How to decide on piston size
WHAT’S THE DIFFERENCE BETWEEN AN “A” AND “B” PISTON (this is for a 2 stroke)
To sum all below up A or B size will work 100% fine in all cylinders - Only if the cylinder is brand new (no hours) this is the only time it matters to use a A or B - Other than that A or B will work great in all cylinders.
In layman terms - If you pulled a hair out of you head and split it into 3 that is around what .01mm is, this is the difference between a A and B size piston (from the same manufacture). Let’s say if you could actual get a 01.mm feeler blade it would break the first time you pull it out with your fingers to use! If you have a feel blade set and it has a .03mm or 001” blade dived that into 3 and you will have .01mm. Now you will start to see how fine the measurement .01mm of really is.

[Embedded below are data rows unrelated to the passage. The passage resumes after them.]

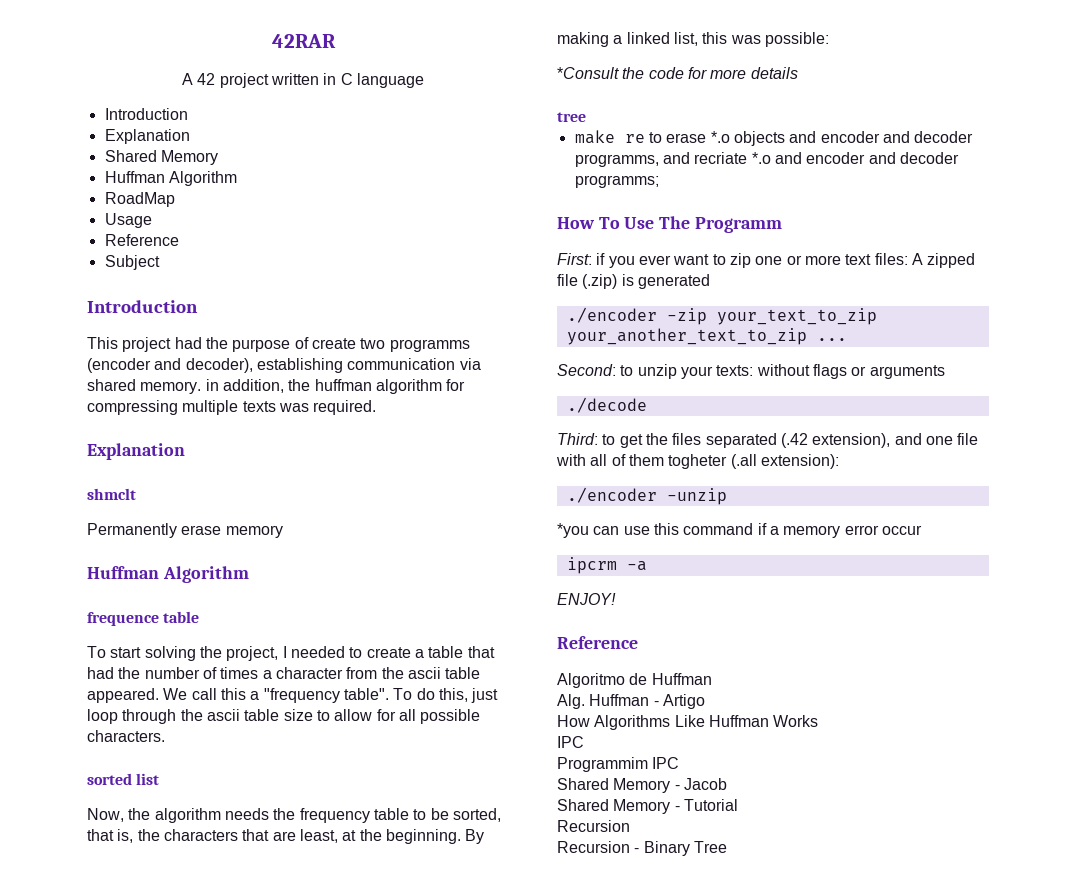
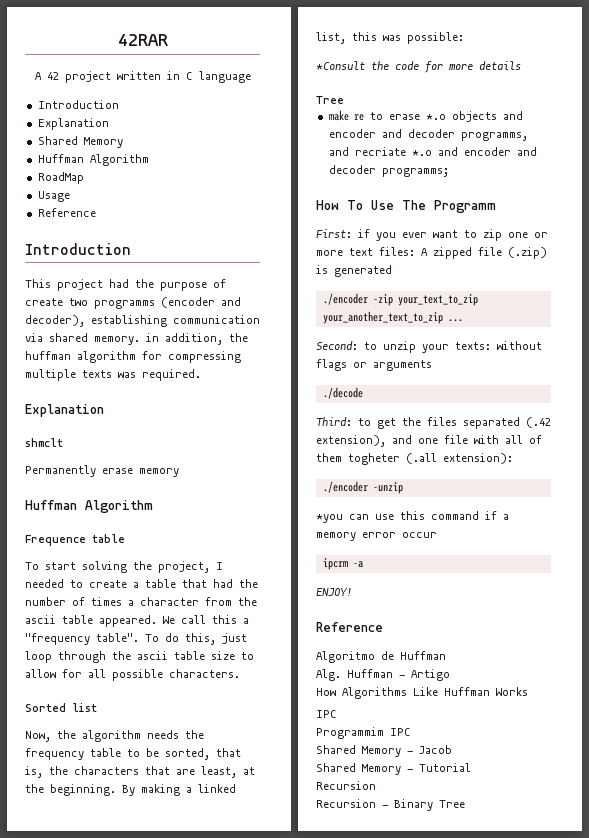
- Subject
- frequence table
+ Frequence table
- sorted list
+ Sorted list
  *Consult the code for more details
- tree
+ Tree

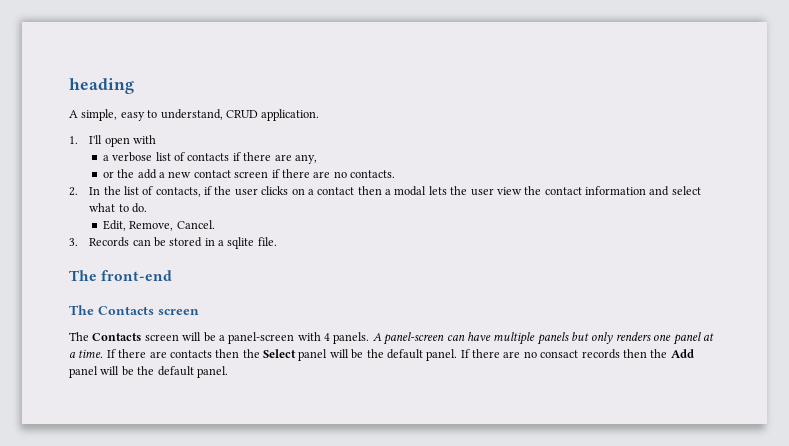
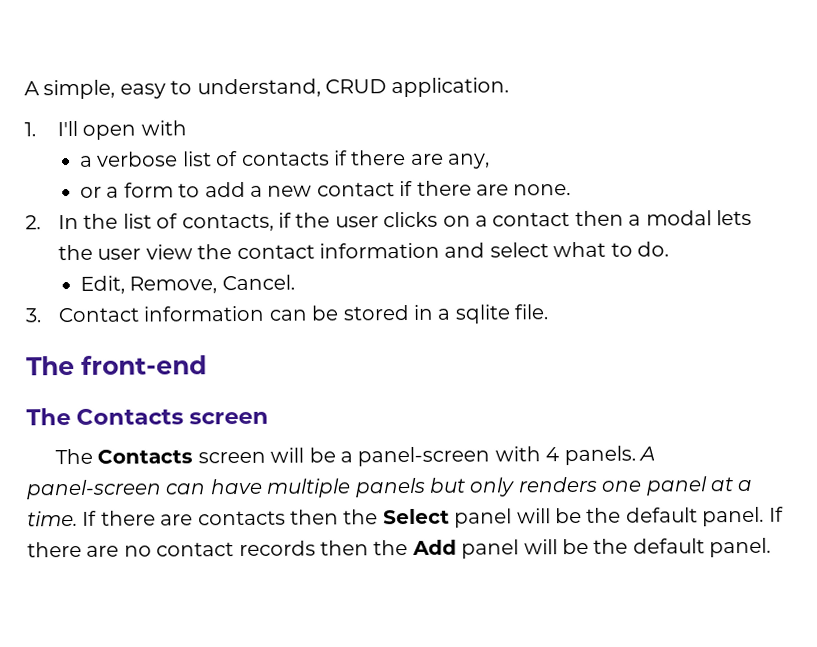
- heading
- or the add a new contact screen if there are no contacts.
+ or a form to add a new contact if there are none.
- 3. Records can be stored in a sqlite file.
+ 3. Contact information can be stored in a sqlite file.
- If there are no consact records then the Add panel will be the default panel.
+ If there are no contact records then the Add panel will be the default panel.

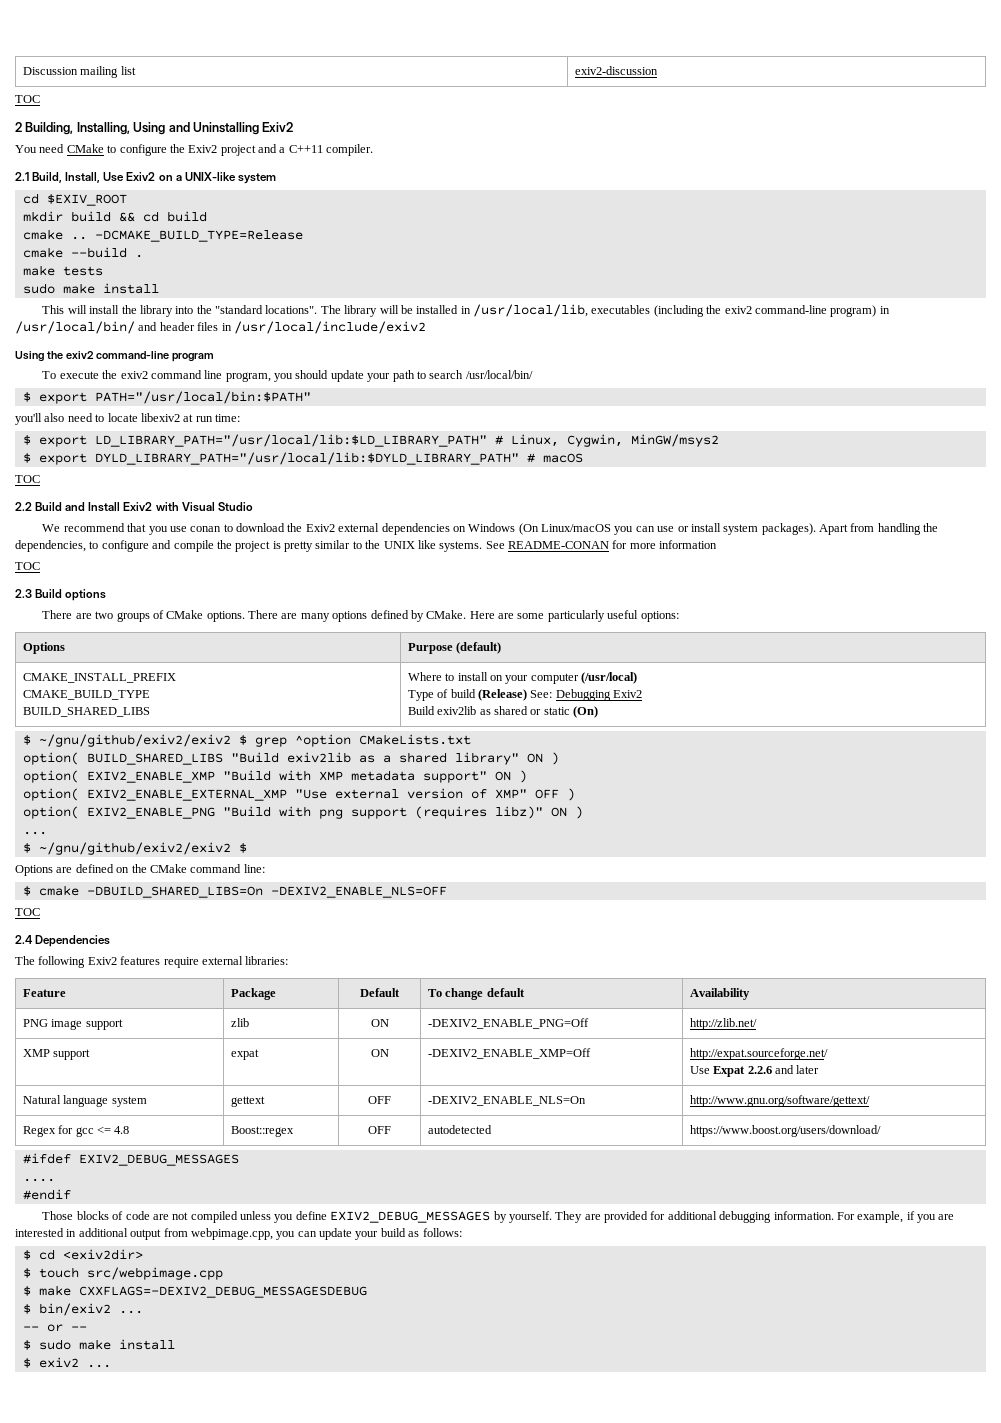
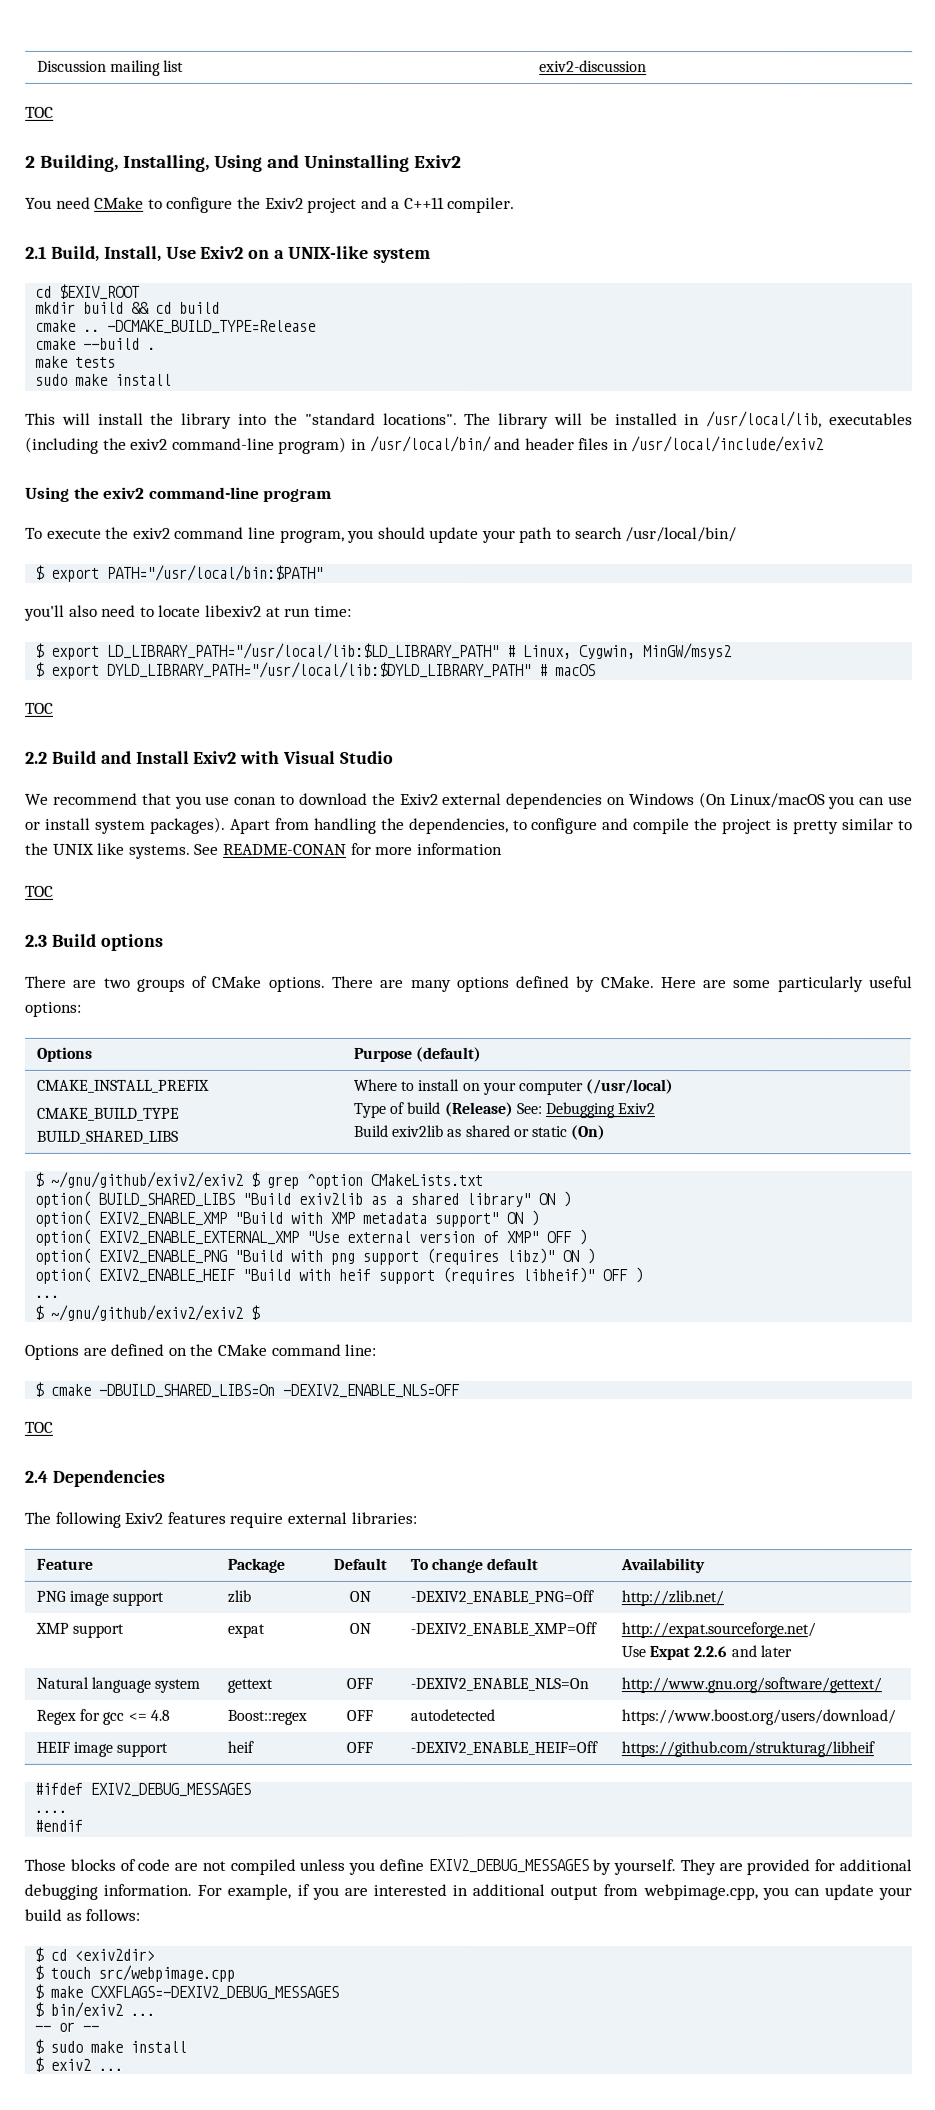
+ option( EXIV2_ENABLE_HEIF "Build with heif support (requires libheif)" OFF )
+ HEIF image support | heif | OFF | -DEXIV2_ENABLE_HEIF=Off | https://github.com/strukturag/libheif
- $ make CXXFLAGS=-DEXIV2_DEBUG_MESSAGESDEBUG
+ $ make CXXFLAGS=-DEXIV2_DEBUG_MESSAGES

People seem to think the measurement between A and B grade piston is huge..
What size piston grade (A,B,C) would be advise able to fit to a used 2-stroke cylinder that is in good condition. It’s not hard to work out.
98% of the time a piston the same size, .01mm smaller or .01mm larger than the one that has been removed from the engine will work fine, as long as the cylinder bore is in good condition. (Read above what .01mm measurement is)
Cylinder bores wear mostly right at the top at (ring wear). So over 80-90% the bore is normally unworn, this is where installing a too large of a piston to may course a problem (going from a A to a C) as it may decrease the piston to bore clearance in 80-90% of the bore below the minimum clearance required. What normally happens if a too large a piston is fitted the piston will lock/seize in the cylinder bore due to insufficient piston to bore clearance. It is better to have a bit more piston to bore clearance (-.01mm) than to have to less, as having to less the piston will seize in the cylinder and that is not good as it will destroy the cylinder. That should be a no brainer when you think about!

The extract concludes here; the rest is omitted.